Another common and similar thing is that some people like telling teen girls who are bullied by teen boys that he does it because he likes her. In many cases that's not true. He bullies her because she's an easy victim or because peer-pressure, but some people think she'll feel better if they tell her it's because he is into her.

StampySquiddyFan wrote:
They have already lost that part of them, and they envy the people with enough strength and willpower to not give in to temptation. As a result, these people make fun of you, belittle you, and try to do everything in their power to sort of fall into that trap so they can feel better about themselves.

That may be true for some, especially some religious people. However not everyone thinks that you lose a part of yourself if you lose your virginity (and especially not every man). Also, some people who are virgins and not because they're religious and want to wait until marriage, are virgins because they can not attract anyone or are too shy to try.
As someone who lives in a much less religious place than the USA I can tell you that virgin shaming still exists if hardly anyone equates being a virgin to having much will power and if not giving in to temptation isn't the goal.

StampySquiddyFan wrote:
In the same talk, the teacher also mentioned how you will never regret not making a bad decision.

This is assuming that having sex unless you are married always is a bad decision.
In reality not only doing something can be a bad decision, but not doing something also can be.
Now of course no ones life is ruined because they decided against having sex in some situation. Having sex itself won't usually have a mayor positive impact on someones future. But gathering life experience can and this may or may not include sex.
And lastly, for some virgins it is not a decision but a lack of opportunity.

StampySquiddyFan wrote:
One isn’t going to look back later in life and say, “You know, I wish I had done more drugs when I was younger,” or “I wish I would have been in more short-term, shallow relationships with people just so I could lose my virginity.” Nobody says that.

I've not met people who regret the drug thing, but yes there are people who regret not doing the short-term relationship thing.
Because with experience can come confidence and skills. Some think they'd be better off now if they had gathered experience (Short term relationship can not only lead to sexual experience but also relationship experience, social skills, knowledge about what they themselves like in a partner, skills in attracting a partner etc., especially if one is socially isolated in more ways than just not having a relationship) instead of letting life pass them by.
They don't necessarily regret that they didn't have 50 such relationships but that they didn't even have 1 or 2.

StampySquiddyFan wrote:
It is a great thing to be a non-conformist because when you look back to your past, you won’t always have these sorts of regrets about your life. You didn’t take the risk now to try and fit in or to get high, but that makes your decision pay off so much more in the future. Never be ashamed of that.

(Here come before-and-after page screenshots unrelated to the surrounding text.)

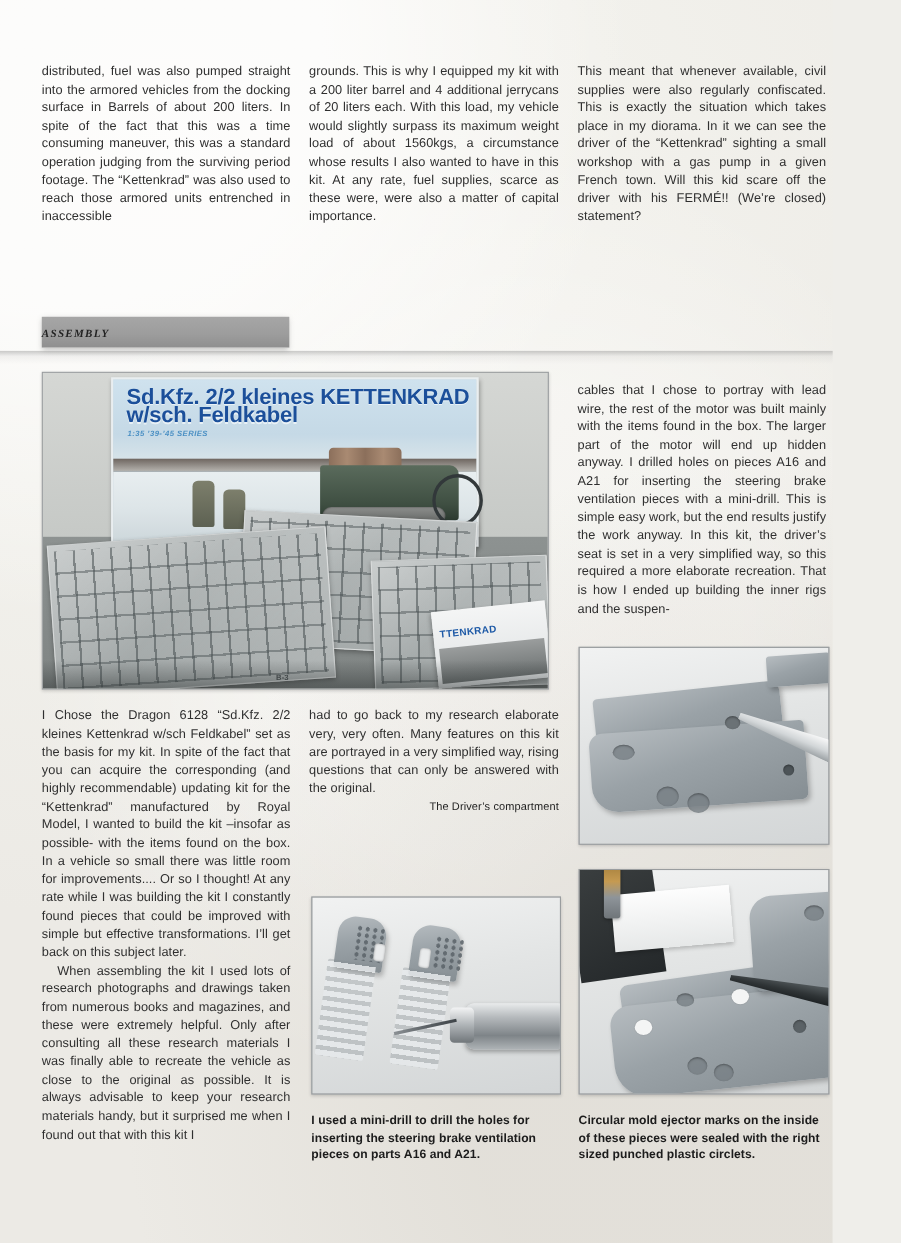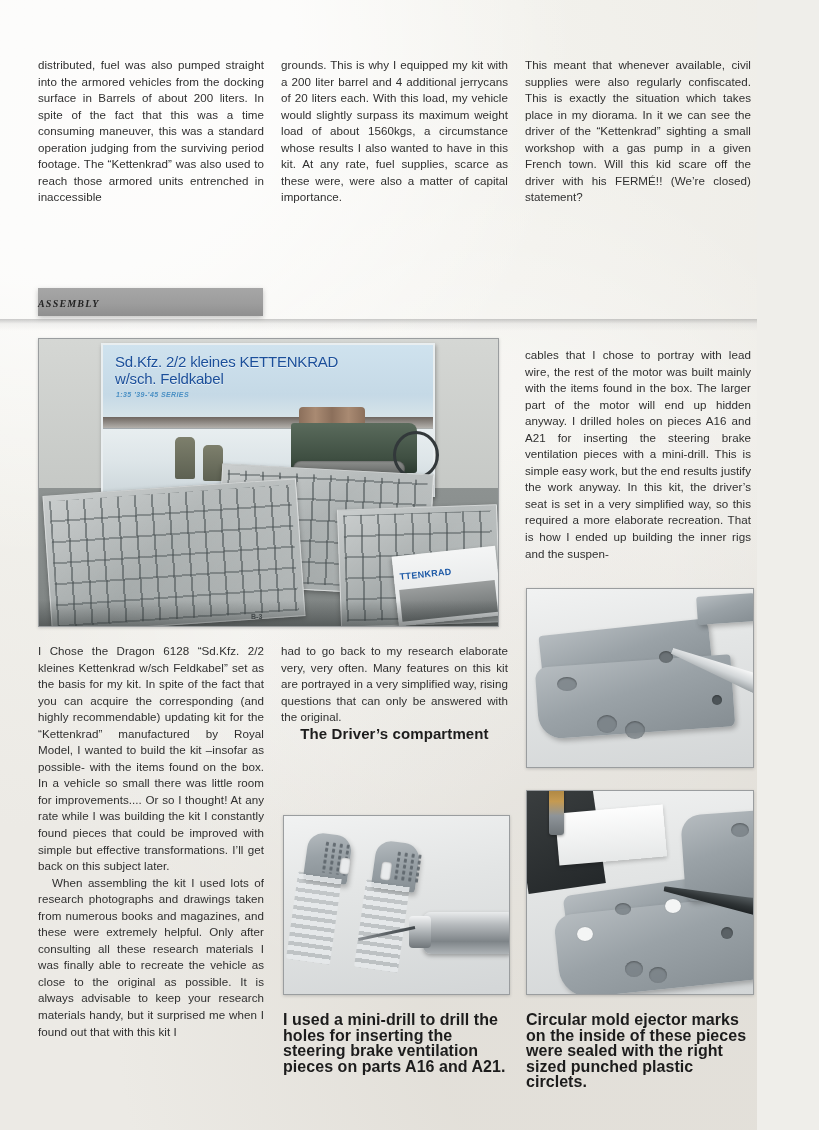--- a/index.html
+++ b/index.html
@@ -155,8 +155,8 @@
   .bx-title {
     position: absolute; left: 12px; top: 8px; right: 6px;
     font-family: "Liberation Sans", sans-serif;
-    font-weight: normal;
-    font-size: 15px;
+    font-weight: bold;
+    font-size: 20px;
     line-height: 17px;
     color: #1b4f9a;
     text-shadow: 0 1px 0 rgba(255,255,255,.6);

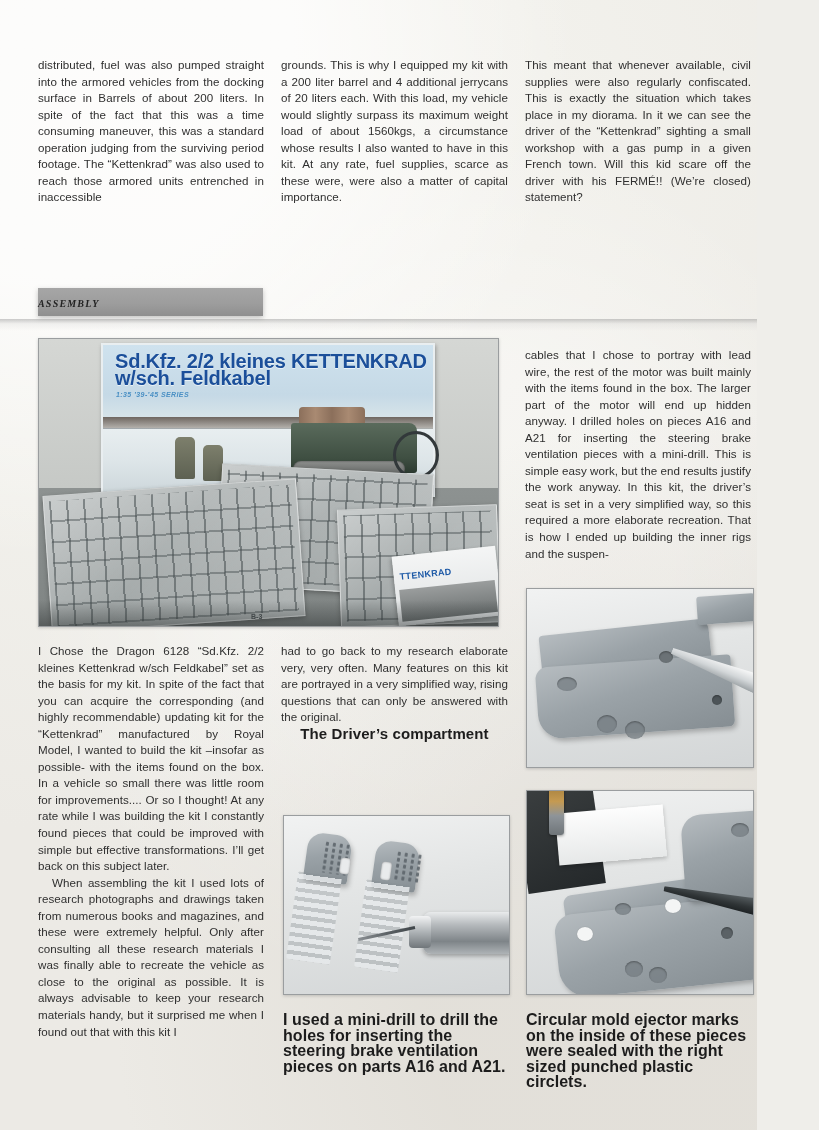--- a/index.html
+++ b/index.html
@@ -70,12 +70,12 @@
   .low-row   { top: 643px; }
 
   .subhead {
-    font-weight: bold;
-    font-size: 15px;
+    font-weight: normal;
+    font-size: 10px;
     color: #1d1d1d;
     margin-top: 12px;
     text-indent: 0 !important;
-    text-align: center;
+    text-align: right;
     letter-spacing: .1px;
   }
 

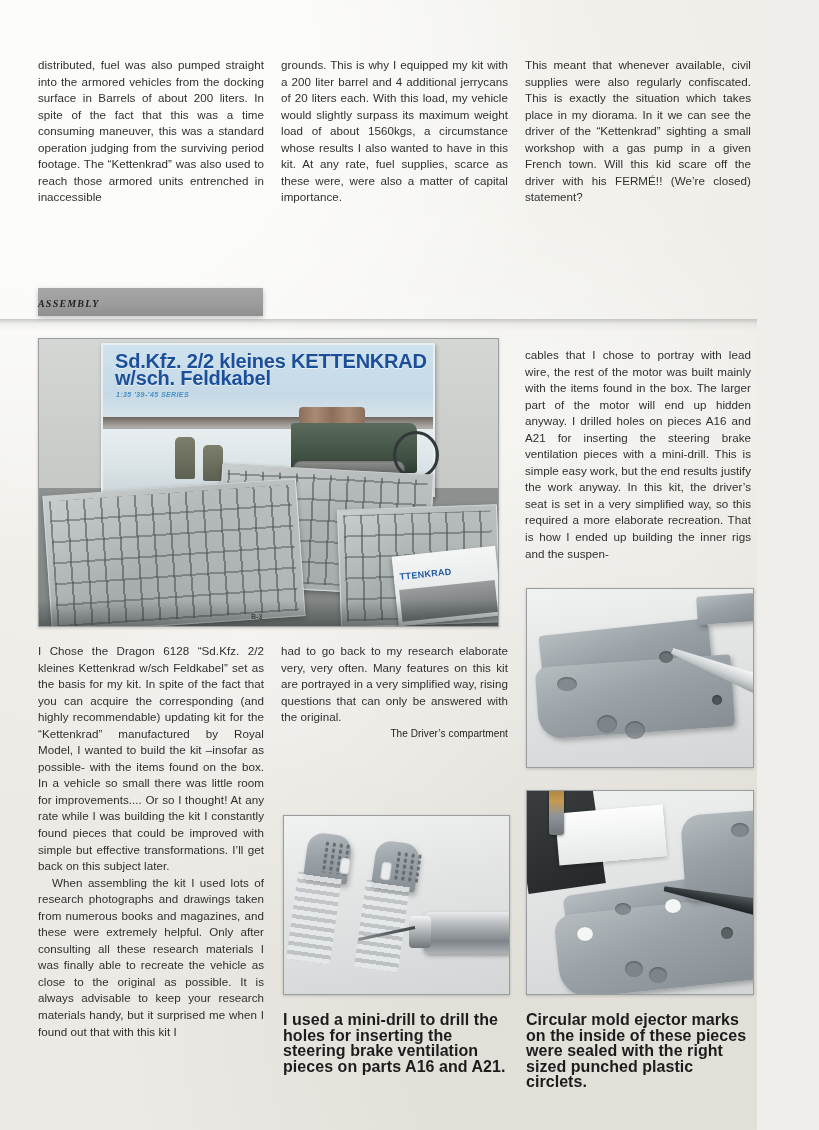--- a/index.html
+++ b/index.html
@@ -335,7 +335,7 @@
     position: absolute;
     font-family: "Liberation Sans", sans-serif;
     font-weight: bold;
-    font-size: 16px;
+    font-size: 11px;
     line-height: 15.6px;
     color: #1c1c1c;
     letter-spacing: .05px;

Not making bad decisions is good. However, for some people it goes further than not taking risks and not getting drunk and having sex orgies with strangers instead of studying for exams. It is possible to regret not doing something and not only to regret doing something. What you regret depends on how many thing that harmed you, you did and on how many positive experiences you simply missed out.



Of course virgin shaming is bad and people shouldn't do it, but there's no use in only acknowledging a small part of the reason why virgin shaming takes place or why people remain virgins.